Last week, I joined a Facebook group that memorializes the junior high school where I went. It's been an interesting experience. There a few nice memories. Plus lots of fun seeing photos and trying to figure out where they were taken. But there has been an incredible amount of pain--memories are stirred up, and I am reminded of all the areas I was dysfunctional in that era. Making matters worse: there is a realization how dysfunctional I still am in some of those areas. Inability to make friends in the real world being one excellent example. I suppose a cycle just repeats unless it's broken somehow... If that cycle can be broken, that is. At least this gives me a clearer vision of the problems I have to deal with. I just wish I didn't feel so overwhelmed by it.
A few years ago, I was asked to help out at a fundraiser at my old high school. I drove there with a friend of mine, parked in the old parking lot, and started walking the walk up to the main building. ...and about halfway there, I felt myself transforming. Gone was the cheerful, fun-loving gargoyle of today. Instead, the awkward, 80s hatchling was back. I actually ducked my head down to the ground like I did back when I was in high school. Trying to look invisible, worried about what everybody thought of me, hoping nothing would happen. And suddenly I stopped and turned to my friend. "What the hell is wrong with me?" I asked him rhetorically. "I'm 40. I'm over all that shit." And I continued on, with my head back up again. That stuff can stick around. Lex
Someone described high school as a 'mined field to cross' on here recently. That statement is true for many, so I liked its accuracy. For those who loved it, and are still living it, Facebook is doing its job. For those who didn't particularly care for, Facebook is best avoided. I have little to no contact with high school people and I prefer it that way.
Thanks for the responses! Well, as the old joke goes: it's better to be quiet and have people think one is an idiot than open one's mouth and remove all doubt! Plus I have a lot of things competing for my time in recent weeks. I'm not sure what my estimate might be--in a low point, I might even put it at zero, which is probably underestimating. What is certain: it's difficult, and always has been making friends. I guess I wasn't taking notes the day they covered this material in Kindergarten or something. Thanks! How true! That statement about the mined field is very true.

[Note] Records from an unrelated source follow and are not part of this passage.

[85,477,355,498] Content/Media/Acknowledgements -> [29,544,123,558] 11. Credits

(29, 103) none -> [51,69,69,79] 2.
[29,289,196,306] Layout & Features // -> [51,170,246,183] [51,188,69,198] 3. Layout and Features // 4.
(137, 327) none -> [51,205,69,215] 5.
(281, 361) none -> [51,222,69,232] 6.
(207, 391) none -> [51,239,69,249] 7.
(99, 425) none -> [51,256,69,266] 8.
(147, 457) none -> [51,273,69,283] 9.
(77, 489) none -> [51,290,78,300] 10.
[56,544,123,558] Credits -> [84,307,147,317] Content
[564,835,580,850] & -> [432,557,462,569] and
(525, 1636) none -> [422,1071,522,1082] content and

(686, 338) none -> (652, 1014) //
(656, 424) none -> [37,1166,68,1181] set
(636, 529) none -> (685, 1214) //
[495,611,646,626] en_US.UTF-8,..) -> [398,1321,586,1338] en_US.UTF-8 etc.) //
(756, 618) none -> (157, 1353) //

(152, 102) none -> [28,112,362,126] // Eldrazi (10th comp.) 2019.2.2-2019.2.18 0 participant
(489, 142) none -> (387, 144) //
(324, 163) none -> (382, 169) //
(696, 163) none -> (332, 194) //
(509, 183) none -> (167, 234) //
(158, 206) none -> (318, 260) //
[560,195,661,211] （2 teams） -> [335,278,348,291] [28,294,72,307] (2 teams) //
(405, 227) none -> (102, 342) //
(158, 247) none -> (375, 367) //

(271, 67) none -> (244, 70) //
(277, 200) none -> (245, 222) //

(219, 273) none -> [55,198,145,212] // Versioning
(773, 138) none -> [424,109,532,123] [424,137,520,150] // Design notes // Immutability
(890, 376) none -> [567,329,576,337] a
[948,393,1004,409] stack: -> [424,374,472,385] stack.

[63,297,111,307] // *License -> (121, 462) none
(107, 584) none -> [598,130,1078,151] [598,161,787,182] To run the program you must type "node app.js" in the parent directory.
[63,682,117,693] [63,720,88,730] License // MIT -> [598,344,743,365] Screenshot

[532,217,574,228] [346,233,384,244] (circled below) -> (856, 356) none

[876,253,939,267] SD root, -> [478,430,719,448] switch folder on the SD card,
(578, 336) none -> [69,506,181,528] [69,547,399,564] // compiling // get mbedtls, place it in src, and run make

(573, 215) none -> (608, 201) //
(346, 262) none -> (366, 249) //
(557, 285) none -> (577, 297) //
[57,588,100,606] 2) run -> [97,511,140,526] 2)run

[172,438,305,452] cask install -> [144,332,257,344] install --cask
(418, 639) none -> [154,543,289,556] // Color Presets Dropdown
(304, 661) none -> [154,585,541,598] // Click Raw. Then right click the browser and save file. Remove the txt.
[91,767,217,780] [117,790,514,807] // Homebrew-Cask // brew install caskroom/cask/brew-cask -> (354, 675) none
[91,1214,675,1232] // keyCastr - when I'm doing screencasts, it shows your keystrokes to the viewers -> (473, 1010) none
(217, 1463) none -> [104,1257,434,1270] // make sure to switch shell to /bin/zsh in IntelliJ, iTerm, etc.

And then the high school tracks down your address and phone number, makes contact, and unabashedly asks for money! It definitely stirs up the old mine field...
I remember one comment years back when they were trying to find Osama Bin Laden: just turn him over to a college alumni office that hounds alumni for money--they'd find anyone in a matter of days!
My high school doesn't know where I am but, unfortunately, my college does and asks for money. I told them there are many rich alumni to hit up.
Been somewhat through this, although most of the realizations came around the same time as I came out. Seems there was more in the closet than just my sexuality, and I was definitively overwhelmed by all of this for some time until I started to figure out where I wanted to go from here on. I'm terrible at making friends. I have trust issues, so approaching people isn't something you will see me doing very often. Suffice to say, I generally dislike people. With that being said, after I figured out what my issues were, and what I wanted to do about them, I started working on them. Slowly, but surely. For the past 5-6 years I've had 0 friend, but since May I've went ahead and contacted a high school 'friend' of mine I hadn't talked to for all this time. I was badly in denial back then, whereas he had recently come out, so that made me distance myself from him and all of my other friends at the time (unrelated to trust issues, but there's something else in there). To keep it short, after some severe hesitations I sent him a message to say "Hi", and we started chatting, and then we visited one another and we've been having fun. I just came back from his house about 4 hours ago (it's past midnight as I'm writing this). It was definitively worth doing, and I feel like I can say that I at least have 1 friend, which is higher than 0 according to mathematics, so it's a good thing. My trust issues are far from being fixed, but on the other hand, how am I suppose to trust people if I avoid them completely? This is the starting point for me, building up relationships and gradually allowing myself to be more at ease and open with these friends. Although I felt really overwhelmed when I realized all the problems I had to face, working to fix them has really affected me positively. It's been a little while since I've last had an episode of depression for that matter, although I might be jinxing myself here... Still, now that you have a clearer vision of what your problems are, you can begin to figure out what you want to do with them and act to solve them. I guess saying "Once you hit rock bottom, you can only go up" would be somewhat accurate. My 2 cents.
Thanks! ---------- Post added 24th Jul 2013 at 02:28 PM ---------- That's one possible answer. Another that hit me that many of today might find useful: "Sure, I'd happy to help out. But I have a thirty grand of student aid debt that I racked up because your tuition keeps rising dramatically, and the only financial aid you have is loans that needs to be paid off first. Get back in touch in 25 years." ---------- Post added 24th Jul 2013 at 02:29 PM ---------- That is helpful. Although what has been...interesting with this time since joining this site is how I get more and more realizations of things that need to change. It seems almost endless sometimes.